- [What to produce] Set down exactly the lines of the records from the top to the line containing "width: 116px ->"; include both.

[Web interface edit records]
+ + + + +

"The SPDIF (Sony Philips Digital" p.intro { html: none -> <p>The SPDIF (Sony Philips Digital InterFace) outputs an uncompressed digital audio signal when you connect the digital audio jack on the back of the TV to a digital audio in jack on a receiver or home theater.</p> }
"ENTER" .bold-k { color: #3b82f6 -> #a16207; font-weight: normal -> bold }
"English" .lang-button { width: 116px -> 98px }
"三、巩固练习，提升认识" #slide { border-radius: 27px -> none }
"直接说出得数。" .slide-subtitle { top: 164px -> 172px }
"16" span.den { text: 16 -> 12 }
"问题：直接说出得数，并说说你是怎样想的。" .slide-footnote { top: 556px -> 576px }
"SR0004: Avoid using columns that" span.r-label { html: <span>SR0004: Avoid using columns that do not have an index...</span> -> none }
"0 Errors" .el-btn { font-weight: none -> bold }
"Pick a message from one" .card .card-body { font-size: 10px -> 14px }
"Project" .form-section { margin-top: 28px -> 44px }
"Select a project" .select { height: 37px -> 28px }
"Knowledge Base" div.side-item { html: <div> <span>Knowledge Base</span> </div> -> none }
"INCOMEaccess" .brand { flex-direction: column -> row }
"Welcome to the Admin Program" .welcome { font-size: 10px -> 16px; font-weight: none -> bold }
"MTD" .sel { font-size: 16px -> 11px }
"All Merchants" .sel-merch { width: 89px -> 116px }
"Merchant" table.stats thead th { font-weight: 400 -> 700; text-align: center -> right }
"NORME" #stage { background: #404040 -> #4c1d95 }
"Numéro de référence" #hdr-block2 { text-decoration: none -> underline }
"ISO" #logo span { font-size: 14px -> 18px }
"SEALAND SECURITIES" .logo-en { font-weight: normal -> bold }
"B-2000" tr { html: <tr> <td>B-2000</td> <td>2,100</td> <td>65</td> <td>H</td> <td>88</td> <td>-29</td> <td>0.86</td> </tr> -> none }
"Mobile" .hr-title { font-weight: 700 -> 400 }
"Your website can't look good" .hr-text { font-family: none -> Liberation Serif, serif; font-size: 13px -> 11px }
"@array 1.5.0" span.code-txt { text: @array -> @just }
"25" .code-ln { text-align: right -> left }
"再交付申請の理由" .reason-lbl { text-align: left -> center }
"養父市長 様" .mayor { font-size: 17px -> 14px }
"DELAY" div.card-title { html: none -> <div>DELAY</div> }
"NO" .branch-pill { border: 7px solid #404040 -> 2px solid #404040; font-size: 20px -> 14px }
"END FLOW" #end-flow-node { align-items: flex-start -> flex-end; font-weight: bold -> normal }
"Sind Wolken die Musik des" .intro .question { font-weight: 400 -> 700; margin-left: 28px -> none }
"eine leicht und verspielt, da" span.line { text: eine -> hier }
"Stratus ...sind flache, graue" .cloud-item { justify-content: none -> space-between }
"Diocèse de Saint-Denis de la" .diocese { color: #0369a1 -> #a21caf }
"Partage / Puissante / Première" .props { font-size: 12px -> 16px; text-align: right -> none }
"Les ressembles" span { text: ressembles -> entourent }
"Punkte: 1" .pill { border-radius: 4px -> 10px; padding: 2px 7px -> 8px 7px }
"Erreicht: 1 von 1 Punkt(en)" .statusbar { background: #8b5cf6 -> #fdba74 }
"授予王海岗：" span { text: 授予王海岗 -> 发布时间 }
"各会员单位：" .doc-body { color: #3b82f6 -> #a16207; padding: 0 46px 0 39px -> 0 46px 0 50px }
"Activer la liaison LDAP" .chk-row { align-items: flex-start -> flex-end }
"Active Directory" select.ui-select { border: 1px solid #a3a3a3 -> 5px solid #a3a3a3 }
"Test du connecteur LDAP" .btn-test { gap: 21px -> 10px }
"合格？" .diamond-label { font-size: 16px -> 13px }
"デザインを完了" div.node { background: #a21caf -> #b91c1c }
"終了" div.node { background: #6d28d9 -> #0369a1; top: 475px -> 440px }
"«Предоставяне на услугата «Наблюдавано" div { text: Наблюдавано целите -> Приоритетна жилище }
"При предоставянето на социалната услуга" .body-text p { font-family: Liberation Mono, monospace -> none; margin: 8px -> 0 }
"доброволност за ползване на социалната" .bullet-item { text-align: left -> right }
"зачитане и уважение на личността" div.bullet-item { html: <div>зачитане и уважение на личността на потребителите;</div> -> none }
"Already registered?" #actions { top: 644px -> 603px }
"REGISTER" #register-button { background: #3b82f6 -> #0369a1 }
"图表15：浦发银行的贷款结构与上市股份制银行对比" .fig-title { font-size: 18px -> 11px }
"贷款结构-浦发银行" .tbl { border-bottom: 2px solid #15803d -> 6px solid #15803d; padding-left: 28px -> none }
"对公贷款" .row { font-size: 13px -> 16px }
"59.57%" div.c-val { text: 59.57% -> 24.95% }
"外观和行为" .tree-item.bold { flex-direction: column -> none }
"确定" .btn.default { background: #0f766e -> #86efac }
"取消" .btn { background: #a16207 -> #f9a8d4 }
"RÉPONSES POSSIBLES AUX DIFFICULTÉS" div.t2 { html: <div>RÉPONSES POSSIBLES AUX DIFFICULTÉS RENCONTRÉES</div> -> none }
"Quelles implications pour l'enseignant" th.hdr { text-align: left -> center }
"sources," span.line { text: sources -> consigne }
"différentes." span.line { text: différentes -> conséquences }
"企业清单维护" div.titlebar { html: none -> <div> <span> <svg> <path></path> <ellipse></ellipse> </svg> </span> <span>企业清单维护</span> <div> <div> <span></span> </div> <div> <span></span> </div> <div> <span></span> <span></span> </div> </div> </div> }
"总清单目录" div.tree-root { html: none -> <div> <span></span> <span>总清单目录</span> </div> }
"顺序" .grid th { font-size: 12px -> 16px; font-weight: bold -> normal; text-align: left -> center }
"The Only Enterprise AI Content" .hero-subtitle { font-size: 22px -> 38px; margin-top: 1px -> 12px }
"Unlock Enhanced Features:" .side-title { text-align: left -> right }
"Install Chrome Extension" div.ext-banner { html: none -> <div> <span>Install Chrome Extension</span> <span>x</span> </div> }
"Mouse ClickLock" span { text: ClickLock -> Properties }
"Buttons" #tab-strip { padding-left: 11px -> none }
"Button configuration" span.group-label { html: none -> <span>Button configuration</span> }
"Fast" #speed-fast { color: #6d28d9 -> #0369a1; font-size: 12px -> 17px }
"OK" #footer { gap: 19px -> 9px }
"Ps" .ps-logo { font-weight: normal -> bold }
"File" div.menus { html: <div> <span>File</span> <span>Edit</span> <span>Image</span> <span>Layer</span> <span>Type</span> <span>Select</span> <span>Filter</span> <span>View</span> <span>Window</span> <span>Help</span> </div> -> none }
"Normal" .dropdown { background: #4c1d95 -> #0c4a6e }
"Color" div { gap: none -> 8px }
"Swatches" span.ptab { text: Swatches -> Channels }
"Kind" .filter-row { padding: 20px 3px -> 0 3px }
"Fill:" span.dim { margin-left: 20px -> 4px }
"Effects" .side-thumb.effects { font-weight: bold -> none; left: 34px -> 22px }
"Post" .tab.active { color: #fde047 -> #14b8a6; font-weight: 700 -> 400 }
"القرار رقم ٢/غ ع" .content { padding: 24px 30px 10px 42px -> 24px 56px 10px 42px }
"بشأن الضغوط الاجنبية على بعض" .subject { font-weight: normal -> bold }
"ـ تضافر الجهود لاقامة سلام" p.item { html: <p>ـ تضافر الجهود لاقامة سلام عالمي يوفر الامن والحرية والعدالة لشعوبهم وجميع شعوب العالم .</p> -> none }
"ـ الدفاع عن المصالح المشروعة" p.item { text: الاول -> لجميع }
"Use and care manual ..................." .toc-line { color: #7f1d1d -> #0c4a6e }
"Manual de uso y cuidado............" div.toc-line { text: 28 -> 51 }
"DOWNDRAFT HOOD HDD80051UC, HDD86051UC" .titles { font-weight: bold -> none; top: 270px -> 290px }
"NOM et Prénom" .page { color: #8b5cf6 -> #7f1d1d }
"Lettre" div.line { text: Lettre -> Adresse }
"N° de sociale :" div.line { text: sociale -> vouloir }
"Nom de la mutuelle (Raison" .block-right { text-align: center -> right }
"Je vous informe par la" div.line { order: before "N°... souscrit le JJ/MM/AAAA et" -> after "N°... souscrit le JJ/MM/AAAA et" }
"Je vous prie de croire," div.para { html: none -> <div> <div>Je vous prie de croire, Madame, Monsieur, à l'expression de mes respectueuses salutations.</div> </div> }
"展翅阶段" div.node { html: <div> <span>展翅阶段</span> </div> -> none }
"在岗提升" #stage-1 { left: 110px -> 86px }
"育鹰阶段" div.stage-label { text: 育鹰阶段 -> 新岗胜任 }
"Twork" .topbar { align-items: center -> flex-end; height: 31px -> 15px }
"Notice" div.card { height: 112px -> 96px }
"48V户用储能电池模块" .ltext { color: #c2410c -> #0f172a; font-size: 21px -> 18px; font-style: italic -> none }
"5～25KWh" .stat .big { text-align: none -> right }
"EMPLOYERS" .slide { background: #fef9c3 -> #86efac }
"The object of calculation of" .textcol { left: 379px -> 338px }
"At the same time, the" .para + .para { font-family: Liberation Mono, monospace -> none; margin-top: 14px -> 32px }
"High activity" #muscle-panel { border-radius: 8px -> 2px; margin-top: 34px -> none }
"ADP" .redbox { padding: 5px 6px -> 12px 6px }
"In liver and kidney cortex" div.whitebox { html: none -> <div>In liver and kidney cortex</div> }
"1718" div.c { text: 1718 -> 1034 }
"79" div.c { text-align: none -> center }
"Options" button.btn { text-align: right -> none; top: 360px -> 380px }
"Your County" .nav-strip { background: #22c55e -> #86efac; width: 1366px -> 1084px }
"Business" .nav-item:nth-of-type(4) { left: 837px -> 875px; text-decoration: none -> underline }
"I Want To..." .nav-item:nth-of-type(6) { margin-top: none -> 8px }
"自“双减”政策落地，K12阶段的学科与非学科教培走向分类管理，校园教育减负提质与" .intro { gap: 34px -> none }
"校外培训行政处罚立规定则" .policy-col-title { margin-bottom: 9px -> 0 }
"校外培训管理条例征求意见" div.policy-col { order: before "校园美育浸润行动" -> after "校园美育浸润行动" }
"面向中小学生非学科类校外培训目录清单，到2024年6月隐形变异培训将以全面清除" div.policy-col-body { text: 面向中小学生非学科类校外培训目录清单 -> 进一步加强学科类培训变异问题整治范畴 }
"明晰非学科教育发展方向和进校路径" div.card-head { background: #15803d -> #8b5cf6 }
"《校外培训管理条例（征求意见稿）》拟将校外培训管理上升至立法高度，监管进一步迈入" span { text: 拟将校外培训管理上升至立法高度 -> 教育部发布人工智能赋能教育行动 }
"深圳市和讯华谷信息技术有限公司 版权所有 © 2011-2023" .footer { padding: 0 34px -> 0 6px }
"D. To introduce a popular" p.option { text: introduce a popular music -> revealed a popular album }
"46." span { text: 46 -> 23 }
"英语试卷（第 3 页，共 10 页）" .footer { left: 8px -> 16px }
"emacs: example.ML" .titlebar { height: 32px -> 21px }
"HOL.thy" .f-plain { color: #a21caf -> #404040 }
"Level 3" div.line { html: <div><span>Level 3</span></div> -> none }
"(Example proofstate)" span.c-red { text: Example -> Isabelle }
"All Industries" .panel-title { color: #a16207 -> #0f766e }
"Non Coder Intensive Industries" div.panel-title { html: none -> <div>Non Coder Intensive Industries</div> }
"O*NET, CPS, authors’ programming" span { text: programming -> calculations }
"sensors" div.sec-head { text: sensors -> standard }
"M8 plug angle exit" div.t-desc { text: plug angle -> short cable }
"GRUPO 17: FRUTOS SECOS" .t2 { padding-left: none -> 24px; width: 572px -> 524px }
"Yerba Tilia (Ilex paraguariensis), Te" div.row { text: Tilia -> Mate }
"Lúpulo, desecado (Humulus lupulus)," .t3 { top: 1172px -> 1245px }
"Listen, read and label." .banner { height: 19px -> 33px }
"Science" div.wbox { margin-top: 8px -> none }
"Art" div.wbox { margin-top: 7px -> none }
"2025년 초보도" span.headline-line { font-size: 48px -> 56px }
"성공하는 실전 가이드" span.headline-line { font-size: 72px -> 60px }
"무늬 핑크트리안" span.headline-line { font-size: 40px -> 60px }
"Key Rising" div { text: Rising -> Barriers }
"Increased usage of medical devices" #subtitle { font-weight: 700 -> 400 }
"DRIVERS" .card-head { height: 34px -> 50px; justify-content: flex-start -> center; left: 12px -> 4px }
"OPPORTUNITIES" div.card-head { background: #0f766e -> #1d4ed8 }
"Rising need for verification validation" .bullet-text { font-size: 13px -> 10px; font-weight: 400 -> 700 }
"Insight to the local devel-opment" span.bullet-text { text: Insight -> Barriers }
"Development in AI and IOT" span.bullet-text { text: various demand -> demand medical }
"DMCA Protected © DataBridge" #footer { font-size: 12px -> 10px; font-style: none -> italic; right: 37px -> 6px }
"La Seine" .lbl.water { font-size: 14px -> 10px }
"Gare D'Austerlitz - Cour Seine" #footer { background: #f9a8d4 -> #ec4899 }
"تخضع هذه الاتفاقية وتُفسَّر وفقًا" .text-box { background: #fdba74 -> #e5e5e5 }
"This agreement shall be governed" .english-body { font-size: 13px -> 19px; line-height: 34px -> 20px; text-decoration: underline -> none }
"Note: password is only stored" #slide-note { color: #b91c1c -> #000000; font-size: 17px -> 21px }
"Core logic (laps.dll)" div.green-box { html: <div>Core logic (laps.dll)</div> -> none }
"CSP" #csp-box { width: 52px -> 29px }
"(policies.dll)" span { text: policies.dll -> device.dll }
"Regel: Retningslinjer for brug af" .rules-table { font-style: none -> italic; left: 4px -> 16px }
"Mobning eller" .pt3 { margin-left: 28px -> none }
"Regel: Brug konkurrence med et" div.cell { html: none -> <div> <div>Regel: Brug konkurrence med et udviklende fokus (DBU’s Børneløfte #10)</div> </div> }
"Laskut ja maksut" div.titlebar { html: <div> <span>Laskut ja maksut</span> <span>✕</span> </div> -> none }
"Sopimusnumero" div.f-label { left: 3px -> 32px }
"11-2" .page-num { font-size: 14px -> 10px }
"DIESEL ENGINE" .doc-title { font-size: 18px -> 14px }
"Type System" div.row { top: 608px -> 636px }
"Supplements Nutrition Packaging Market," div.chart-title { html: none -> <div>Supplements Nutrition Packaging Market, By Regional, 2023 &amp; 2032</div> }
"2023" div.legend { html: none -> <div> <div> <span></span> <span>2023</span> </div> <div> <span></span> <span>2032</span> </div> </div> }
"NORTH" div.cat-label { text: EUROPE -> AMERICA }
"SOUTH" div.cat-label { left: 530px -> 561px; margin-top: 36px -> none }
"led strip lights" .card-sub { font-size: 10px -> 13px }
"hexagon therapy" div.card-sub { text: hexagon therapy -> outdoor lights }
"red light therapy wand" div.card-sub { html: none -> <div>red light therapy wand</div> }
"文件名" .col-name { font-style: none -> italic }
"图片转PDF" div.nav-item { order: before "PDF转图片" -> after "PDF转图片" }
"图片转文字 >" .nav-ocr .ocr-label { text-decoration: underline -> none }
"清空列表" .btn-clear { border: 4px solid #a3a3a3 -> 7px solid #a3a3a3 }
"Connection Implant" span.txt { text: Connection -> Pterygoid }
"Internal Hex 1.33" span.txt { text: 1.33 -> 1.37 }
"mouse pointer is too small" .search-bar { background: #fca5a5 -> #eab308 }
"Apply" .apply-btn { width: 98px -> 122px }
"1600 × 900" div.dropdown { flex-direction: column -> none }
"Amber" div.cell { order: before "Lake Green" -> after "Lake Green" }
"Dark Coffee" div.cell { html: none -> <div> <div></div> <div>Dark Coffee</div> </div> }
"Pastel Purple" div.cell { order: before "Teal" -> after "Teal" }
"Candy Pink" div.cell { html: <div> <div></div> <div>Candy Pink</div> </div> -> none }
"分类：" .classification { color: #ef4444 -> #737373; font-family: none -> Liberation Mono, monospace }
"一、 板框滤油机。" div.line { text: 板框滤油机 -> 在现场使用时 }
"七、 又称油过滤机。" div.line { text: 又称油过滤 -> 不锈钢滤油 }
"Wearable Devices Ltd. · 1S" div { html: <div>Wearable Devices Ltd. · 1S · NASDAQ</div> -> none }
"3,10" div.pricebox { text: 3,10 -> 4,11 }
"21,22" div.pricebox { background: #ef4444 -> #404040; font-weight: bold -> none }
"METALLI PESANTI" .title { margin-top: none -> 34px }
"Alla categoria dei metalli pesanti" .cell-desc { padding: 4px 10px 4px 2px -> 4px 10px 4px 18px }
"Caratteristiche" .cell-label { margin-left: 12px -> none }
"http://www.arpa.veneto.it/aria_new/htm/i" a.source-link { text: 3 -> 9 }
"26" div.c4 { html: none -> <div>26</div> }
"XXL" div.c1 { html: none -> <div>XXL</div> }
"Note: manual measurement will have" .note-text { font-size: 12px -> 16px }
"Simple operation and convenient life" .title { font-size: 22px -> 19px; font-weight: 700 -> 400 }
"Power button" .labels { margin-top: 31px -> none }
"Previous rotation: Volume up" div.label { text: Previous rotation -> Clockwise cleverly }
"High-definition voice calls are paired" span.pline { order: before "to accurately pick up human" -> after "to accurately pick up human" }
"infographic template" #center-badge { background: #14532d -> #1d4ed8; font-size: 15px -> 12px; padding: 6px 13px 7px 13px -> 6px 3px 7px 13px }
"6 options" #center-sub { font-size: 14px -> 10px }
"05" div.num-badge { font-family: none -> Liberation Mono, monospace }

+ + + + +

- [Solution to the problem]
"The SPDIF (Sony Philips Digital" p.intro { html: none -> <p>The SPDIF (Sony Philips Digital InterFace) outputs an uncompressed digital audio signal when you connect the digital audio jack on the back of the TV to a digital audio in jack on a receiver or home theater.</p> }
"ENTER" .bold-k { color: #3b82f6 -> #a16207; font-weight: normal -> bold }
"English" .lang-button { width: 116px -> 98px }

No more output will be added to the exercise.